# Activity:
A partial copy is required: transcribe exactly the lines from the one containing "- It is recommended" through the last line below, without any pictures.
*** Opening Data to use ***
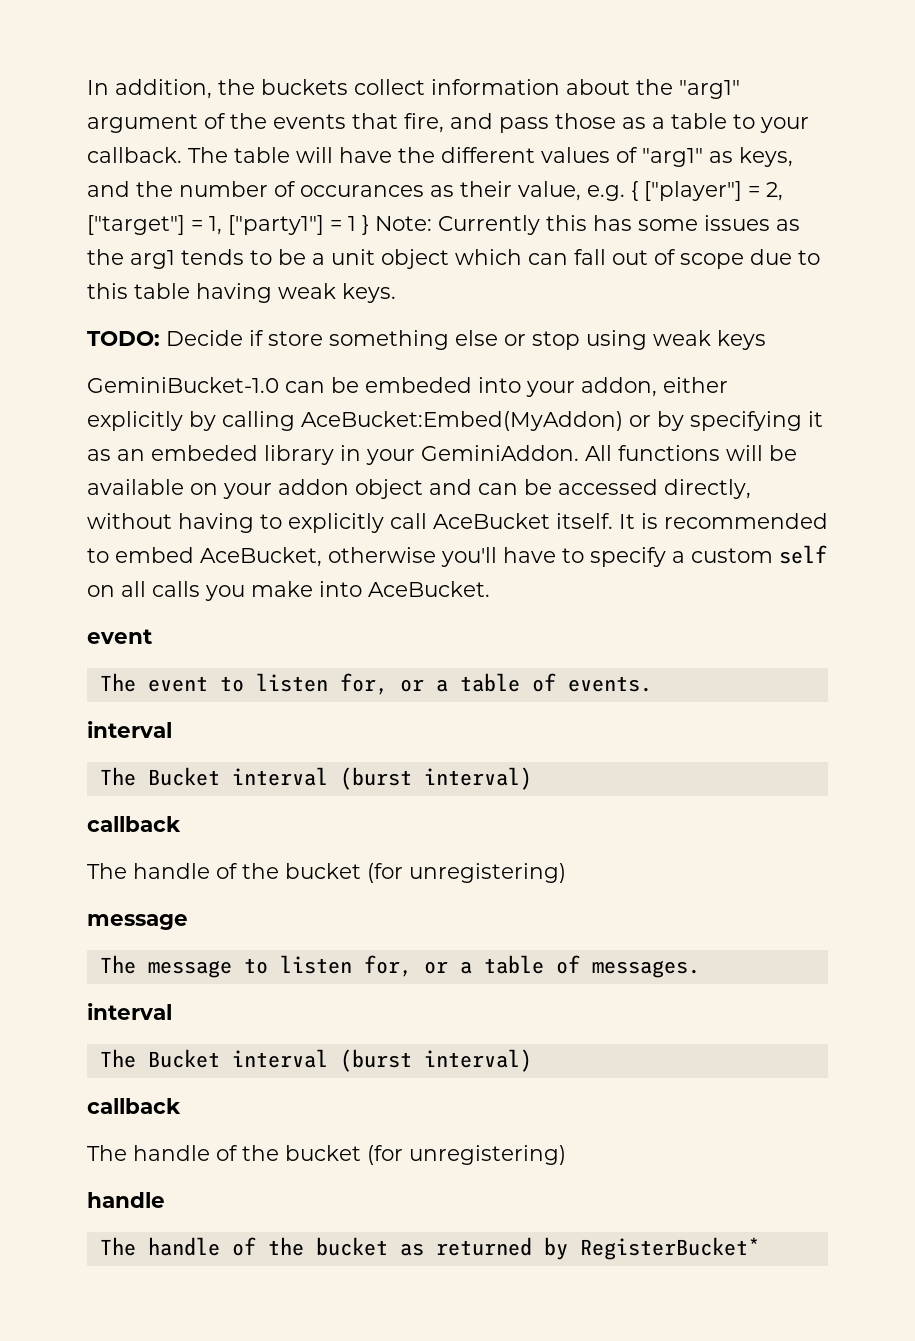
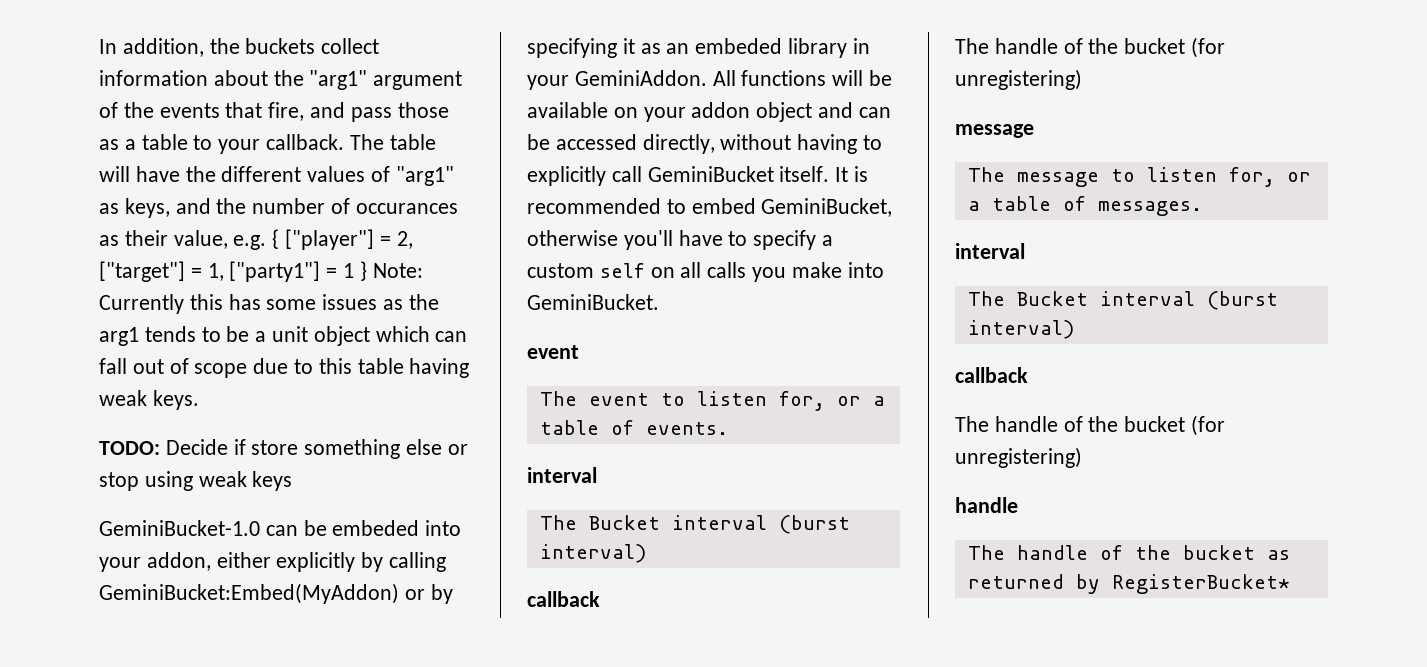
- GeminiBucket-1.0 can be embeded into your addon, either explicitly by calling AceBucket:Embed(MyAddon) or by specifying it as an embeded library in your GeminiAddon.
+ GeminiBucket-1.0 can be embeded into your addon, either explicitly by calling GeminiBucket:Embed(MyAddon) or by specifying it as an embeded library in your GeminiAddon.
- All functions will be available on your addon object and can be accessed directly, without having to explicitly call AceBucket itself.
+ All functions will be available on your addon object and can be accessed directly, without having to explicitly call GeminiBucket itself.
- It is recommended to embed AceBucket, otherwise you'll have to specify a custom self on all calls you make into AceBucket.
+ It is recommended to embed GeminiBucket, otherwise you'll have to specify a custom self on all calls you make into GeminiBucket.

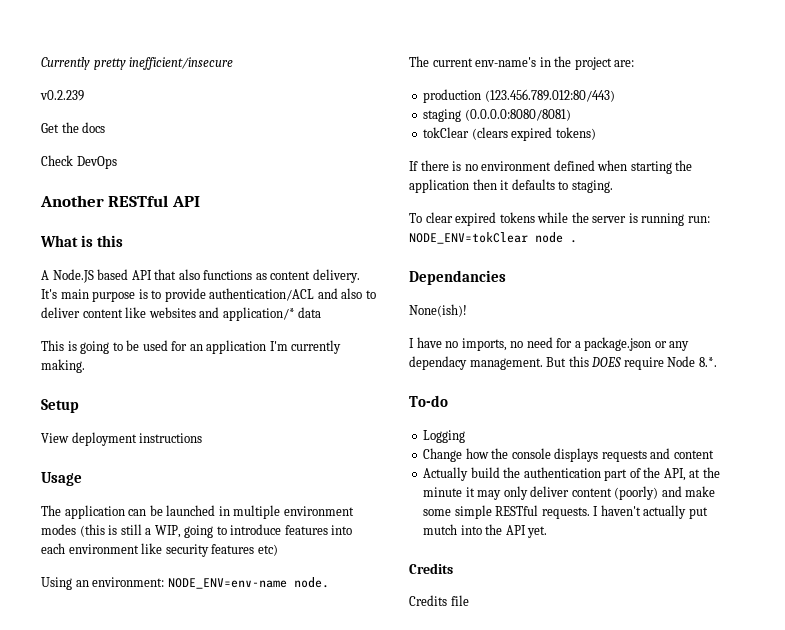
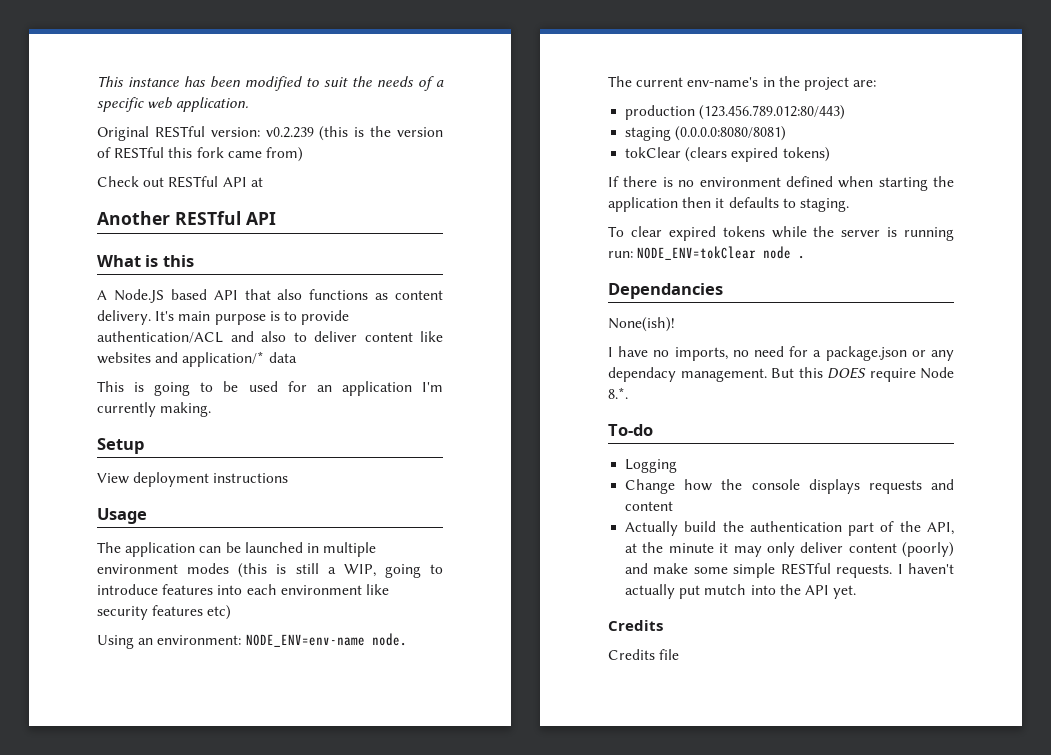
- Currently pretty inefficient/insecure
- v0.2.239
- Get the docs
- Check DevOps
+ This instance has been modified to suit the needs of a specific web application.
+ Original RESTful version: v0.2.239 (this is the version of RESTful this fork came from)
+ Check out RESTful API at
*** Closing Data to use ***
# Exercise response:
- It is recommended to embed AceBucket, otherwise you'll have to specify a custom self on all calls you make into AceBucket.
+ It is recommended to embed GeminiBucket, otherwise you'll have to specify a custom self on all calls you make into GeminiBucket.

- Currently pretty inefficient/insecure
- v0.2.239
- Get the docs
- Check DevOps
+ This instance has been modified to suit the needs of a specific web application.
+ Original RESTful version: v0.2.239 (this is the version of RESTful this fork came from)
+ Check out RESTful API at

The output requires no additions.